# Tuscany?



## asprn (Feb 10, 2006)

Does anyone have any wonderful secrets regarding great sites (for an RV) in Tuscany, near the sea for 3 weeks in March/April? Distance-wise, it's a lot nearer than Alicante, and we're wondering if we should be considering exploring?

Thanks,

Dougie.

*FOOTNOTE* All Tuscany sites I've looked at in the ACSI book seem not to open until 1st April.


----------



## ianhibs (May 1, 2005)

I think you may be going too early. The one we go to, Baia Verde, doesn't open until later in April.

My only "tip" for what it's worth is you will be able to visit Sienna in your RV. There's a parking area for coaches (and places for MH's)within walking distance of the centre. I think it was 10 euros a night.

Suggest you speak to Eddied.

Ian


----------



## DTPCHEMICALS (Jul 24, 2006)

Camping International near Florence.
Like being in Clumber Park

A bit twisty at the top of site so should enquire re length of your rv.
Easy bus into Florence
dave p


----------



## teemyob (Nov 22, 2005)

*ACSI*

According to the ACSI 2009 DVD there are 4 mainland Campsites open from 1st March - 30th April that are in the Campingcard Scheme.

12 if you exclude the Camping Card Option

That is the 2009 Disc!

Italy, like France being a predominantly Catholic Country, I think you will find many will open at the end of March ready for Easter. Italian motorhomers/Caravaners are out in droves at this Holiday Period Then you will find Italians will be packed in like sardines, I know from experience. 
On one site in San Remo, still packed full on Easter Monday, they suggested we could stay on the carpark with no EHU for €50. We left and drove over the border to quieter France and stayed for €15 per night.

So beware of the Prices!

TM


----------



## Rapide561 (Oct 1, 2005)

*Toscana*

How far into Toscana are you venturing?

There is a good site at Sarteano near Chianciano Terme - the place for the spa and mud baths etc. Been there! LOL

Camping LeSoline is open all year and is off the "old road" from Siena. www.lesoline.it - they do long stay discounts and will haggle.

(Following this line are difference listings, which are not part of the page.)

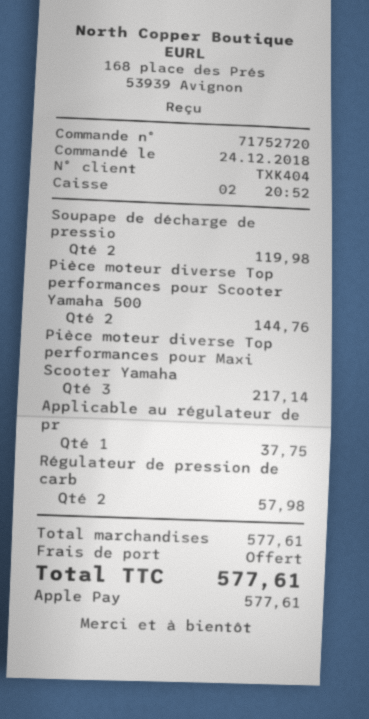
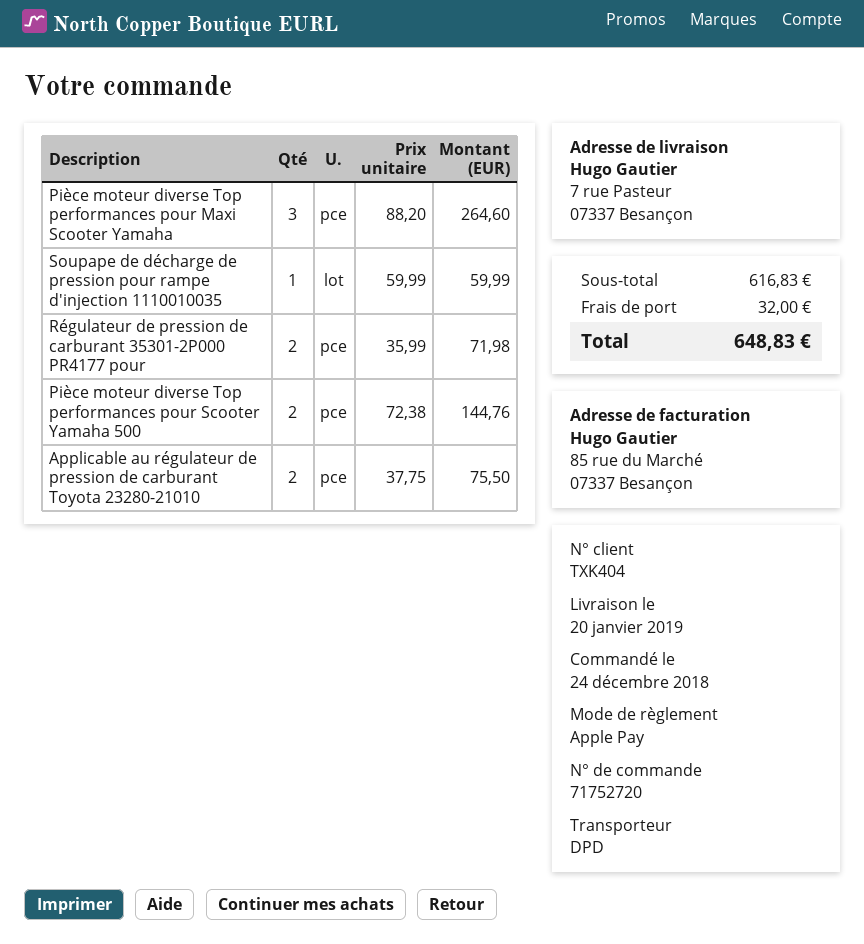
Soupape de décharge de pressio: 2 for 119.98 -> 1 for 59.99
Pièce moteur diverse Top performances pour Maxi Scooter Yamaha: 3 for 217.14 -> 3 for 264.60
Applicable au régulateur de pr: 1 for 37.75 -> 2 for 75.50
Régulateur de pression de carb: 2 for 57.98 -> 2 for 71.98
subtotal: 577.61 -> 616.83
shipping: 0.00 -> 32.00
total: 577.61 -> 648.83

There is also a Sosta near, from where you can get the train to Rome or Florence should you wish.

Also worth a look.....

Pisa, Lucca, San Genignano, Montepulciano for wine if you want some, Chianciano for the spas and nooky etc

Russell


----------



## asprn (Feb 10, 2006)

Thanks for all that.

Russell, what's a Sosta? As for nooky, we generally take our own. 

We haven't made any decisions where in Tuscany (or even indeed IF Tuscany - it was just an idea to explore). We would prefer a coastal site, but not a prerequisite.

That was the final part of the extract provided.